It was already known that the adult children of alcoholic parents are at
increased risk for psychiatric illnesses, but the effects of child or
parent gender weren't well known.

The researchers analyzed data from more than 23,000 males and almost
17,400 females included in the U.S. National Epidemiological Survey on
Alcohol and Related Conditions.

The mother-daughter connection was most influential in increasing a
daughter's risk for mania, nicotine dependence, alcohol abuse and
schizoid personality disorder, the study found.

While not as strong, there was also increased risk of psychiatric
illnesses among the adult children of alcoholic parents in father-son,
father-daughter, and mother-son pairings.

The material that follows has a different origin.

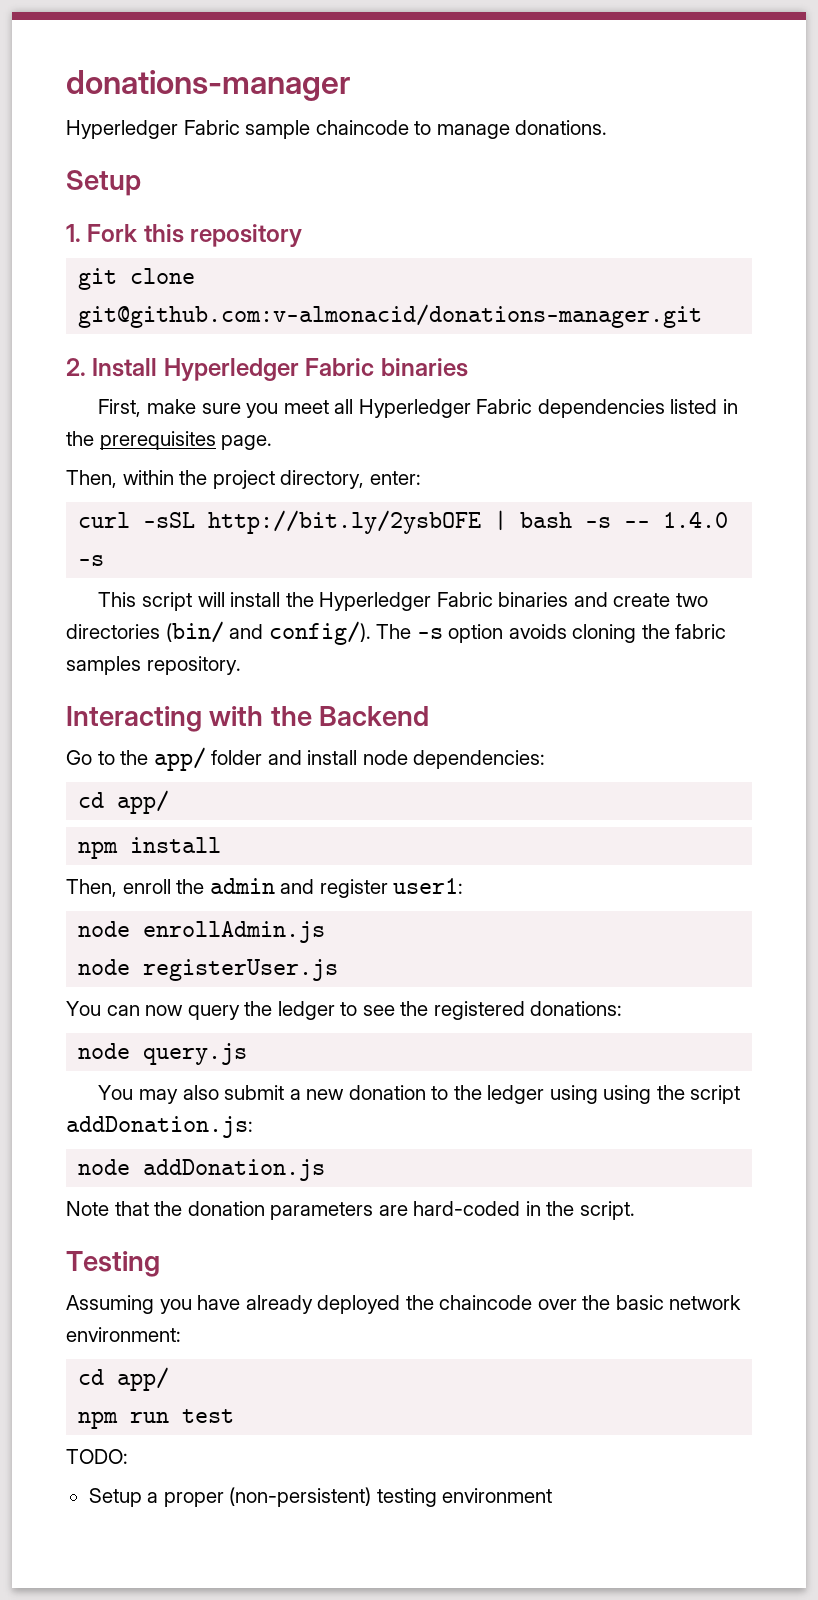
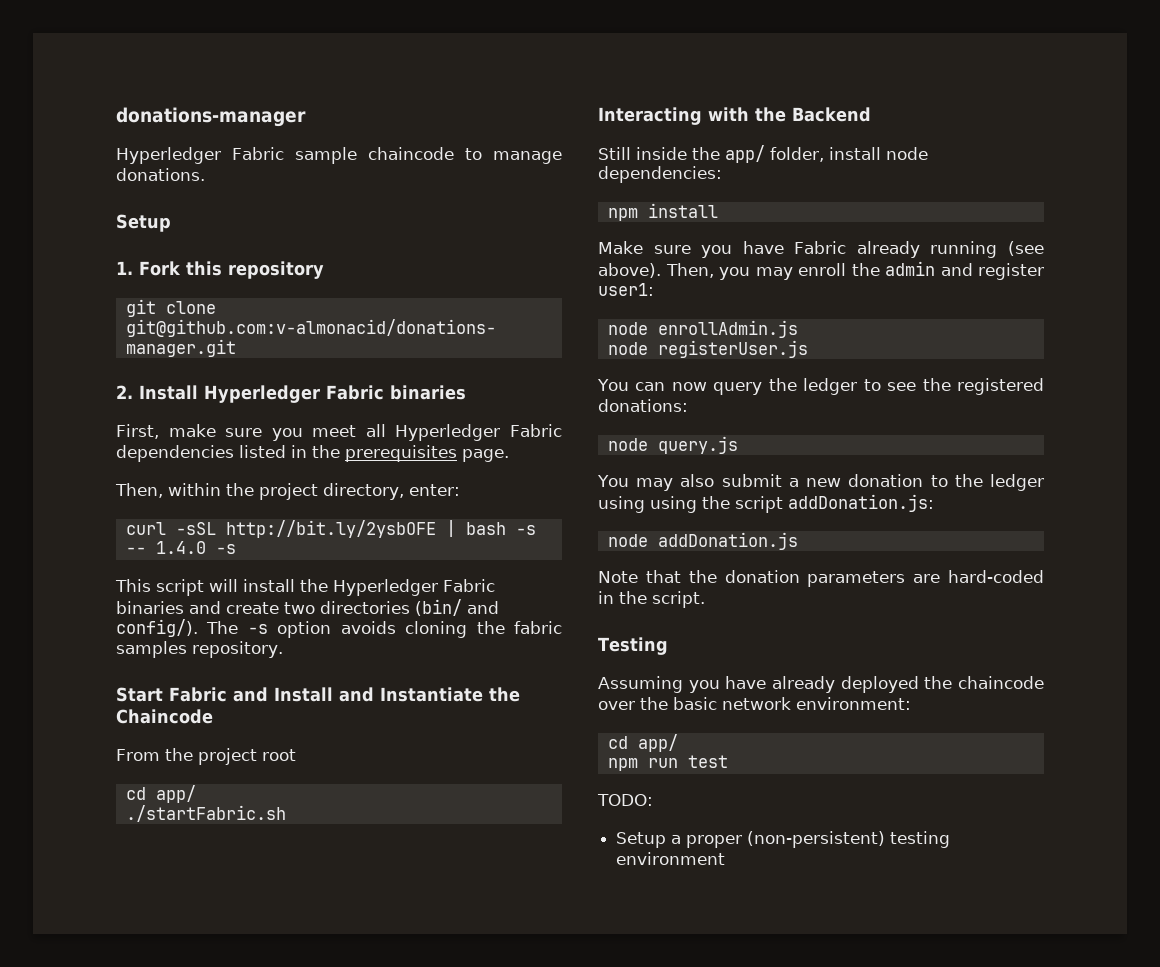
[66,706,430,732] [66,747,302,771] Interacting with the Backend // Go to the app/ folder and -> [116,687,520,702] [116,709,213,724] [116,748,296,765] [125,785,196,803] [125,805,286,822] [598,107,871,125] [598,145,824,163] Start Fabric and Install and Instantiate the Chaincode // From the project root // cd app/ // ./startFabric.sh // Interacting with the Backend // Still inside the app/ folder,
[78,790,170,814] // cd app/ -> (722, 174) none
[66,879,117,897] Then, -> [598,241,1044,258] [598,263,793,280] Make sure you have Fabric already running (see above). Then, you may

The study appears online and in the October print issue of the journal
Alcoholism: Clinical and Experimental Research.

"The problems caused by alcoholism are not limited to the individual who
suffers from it. Children are particularly susceptible to the negative
effects of alcoholism in a parent, and adult children of alcoholics are
in general at much greater risk for developing every type of psychiatric
illness," study corresponding author Peter T. Morgan, an associate
professor of psychiatry at Yale, said in a journal news release.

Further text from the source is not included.